In 1632, just past his twenty-third birthday, John Milton (1608-1674) seems to have had a touch of anxiety. Seven years earlier, he entered Christ College Cambridge and embarked on his studies. His intention was to take holy orders and become a Protestant minister. He worked his way through a Bachelor of Arts (1629) and a Master of Arts (1632). As he matured, Milton steeped himself in great literature. He read rapaciously and absorbed the poetry of Homer, Virgil, Edmund Spenser, and Shakespeare, to name a few. His love of these great poets most certainly affected his thinking and inspired him to compose his early great poems “On the Morning of Christ’s Nativity,” “On Shakespeare,” “L’Allegro,” and “Il Penseroso.” It was during this period that the trajectory of his life seems to have swerved from the path of a religious career to one dedicated to poetry. Of course, as with so many young people, Milton looked toward the future and worried over the choice he would make. His father wondered why at twenty-three Milton had yet to begin his career as a minister, which increased his angst. Perhaps to rationalize his delay and restrain his anxiety Milton wrote his sonnet, “How soon hath Time”:
Sonnet VII How soon hath Time, the subtle thief of youth, Stolen on his wing my three-and-twentieth year! My hasting days fly on with full career, But my late spring no bud or blossom sheweth. Perhaps my semblance might deceive the truth, That I to manhood am arrived so near; And inward ripeness doth much less appear, that some more timely-happy spirits endueth. Yet, be it less or more, or soon or slow, It shall be still in strictest measure even To that same lot, however mean or high, Toward which Time leads me, and the will of heaven, All is, if I have grace to use it so, As ever in my great task-master's eye.
The opening two lines make a familiar claim. Even when young, time moves faster than anticipated and surprises a person who suddenly feels shuttled into adulthood. Here, “Time” is a “subtle thief of youth” and has “Stolen on his wing [Milton’s] three-and-twentieth year.” “Stolen” is grammatically the verb of subject “Time,” and means robbed; but interestingly the word also works as an adjective meaning sneaked. Why does Milton feel ambushed by “Time”? Lines 3 and 4 explain: “My hasting days fly on with full career, / But my late spring no bud or blossom sheweth”: Milton had passed his 23rd birthday, but what had he to show for it? By this time in his life he was expected, particularly by his father, to begin a ministry in the church, but he kept postponing taking holy orders. His father and his university friends wondered why he had not and questioned him about his delay.
Milton was realizing that a religious ministry might not be what he envisioned himself pursuing. He had begun to feel that his true “calling” could be to write poetry.

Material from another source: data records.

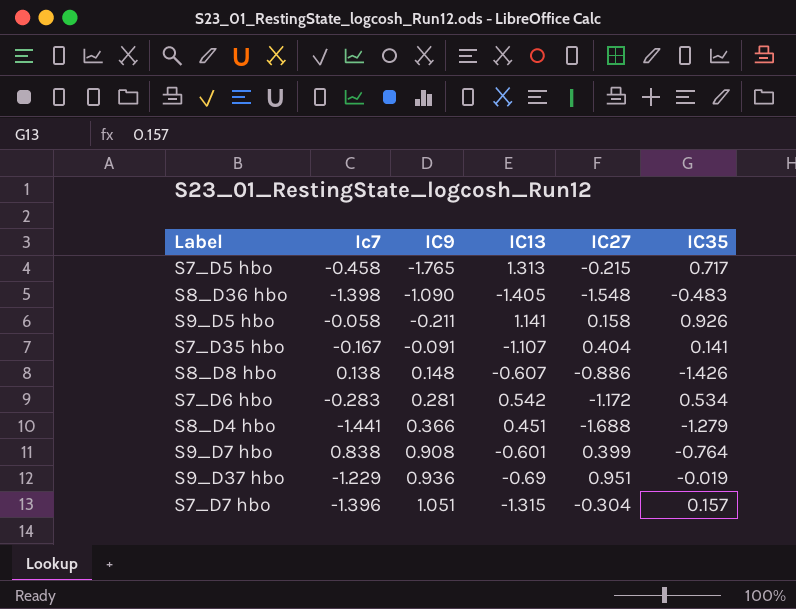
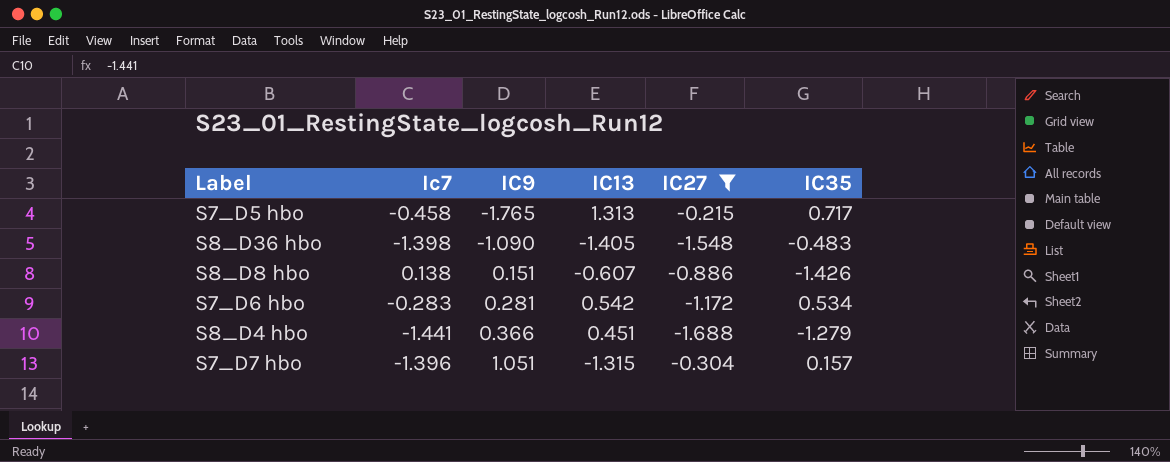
filter: none -> IC27 <= -0.215
S8_D8 hbo | IC9: 0.148 -> 0.151

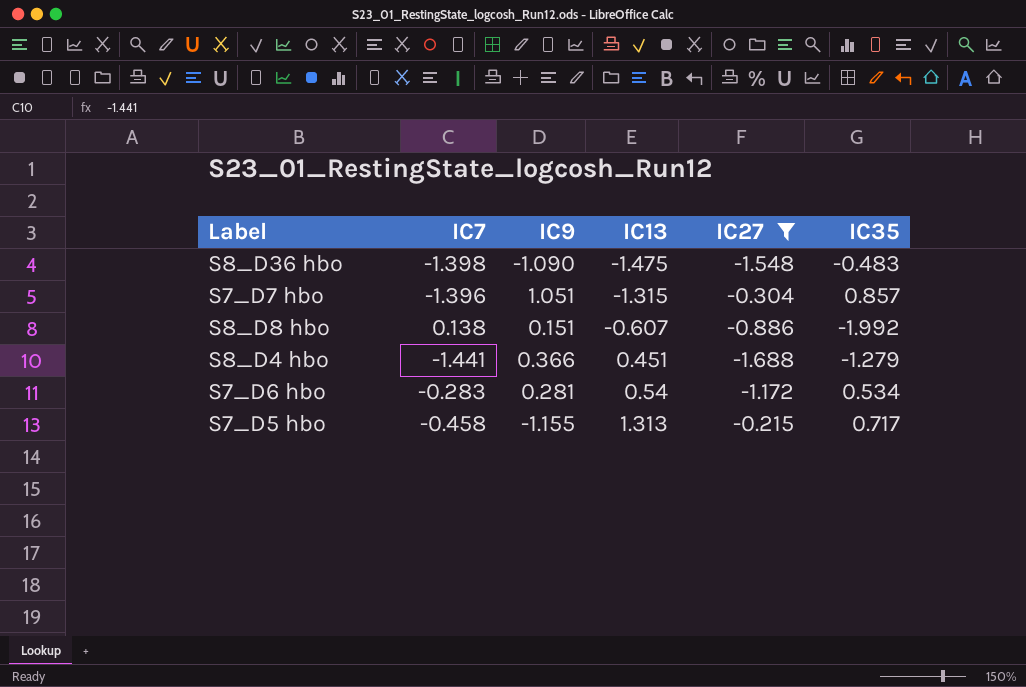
row order: IC9 ascending -> IC13 ascending
column name: Ic7 -> IC7
S8_D36 hbo | IC13: -1.405 -> -1.475
S7_D7 hbo | IC35: 0.157 -> 0.857
S8_D8 hbo | IC35: -1.426 -> -1.992
S7_D6 hbo | IC13: 0.542 -> 0.54
S7_D5 hbo | IC9: -1.765 -> -1.155

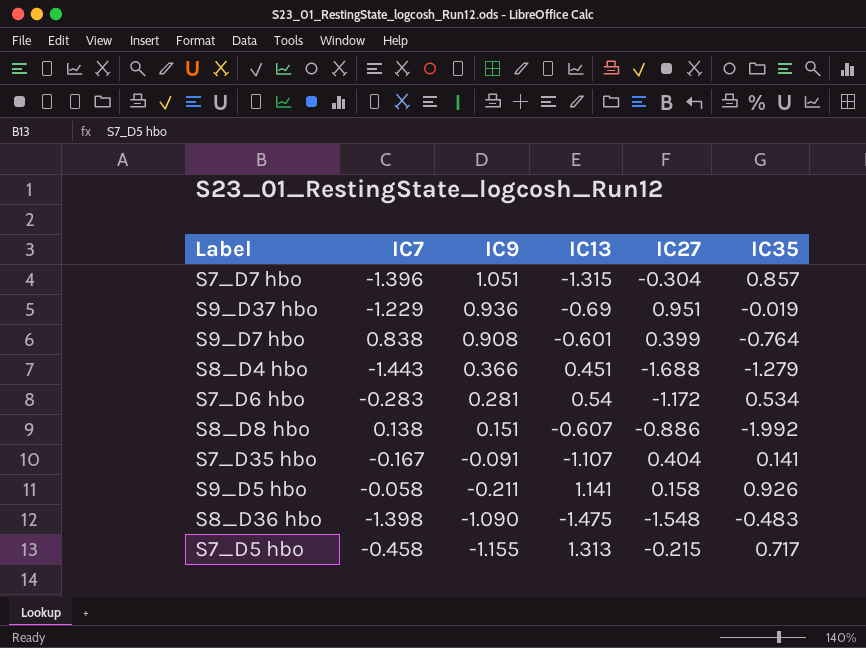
filter: IC27 <= -0.215 -> none
row order: IC13 ascending -> IC9 descending
S8_D4 hbo | IC7: -1.441 -> -1.443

Milton’s metaphor of “But my late spring no bud or blossom shewth” acknowledges he should be more advanced along his religious “career,” but has nothing to show for his years of study. In lines 5-8, Milton admits he looks much younger than he is, “Perhaps my semblance might deceive the truth,” and believes his contemporaries are endowed (“endueth”) with more maturity (“ripeness”) than he. Milton looking outward at his appearance and looking inward at his maturity reverberates his uneasiness about where he should be in life. He is close to “manhood” but is trailing his contemporaries socially, who by the age of twenty-three were expected to be well along in the career they had chosen. These lines complete the octave of the sonnet and what follows is the sestet.
In the next six lines, Milton turns away from scrutinizing himself and contemplates what his lack of progress means philosophically and theologically. He conceives of his life’s progress as determined and measured by the flow of “Time” and the “will of heaven.” Being a religious Calvinist when he wrote this poem, Milton believed that he needed God’s grace, but equally important was how he “use” God’s grace constructively. As he sees it, whatever he chooses to do with his life can fulfill God’s will, his “great task-master” who watches over all he does. Still, the confidence Milton reaches for in the last two lines probably did not convince himself and certainly does not convince the reader. In the end he certainly chose well.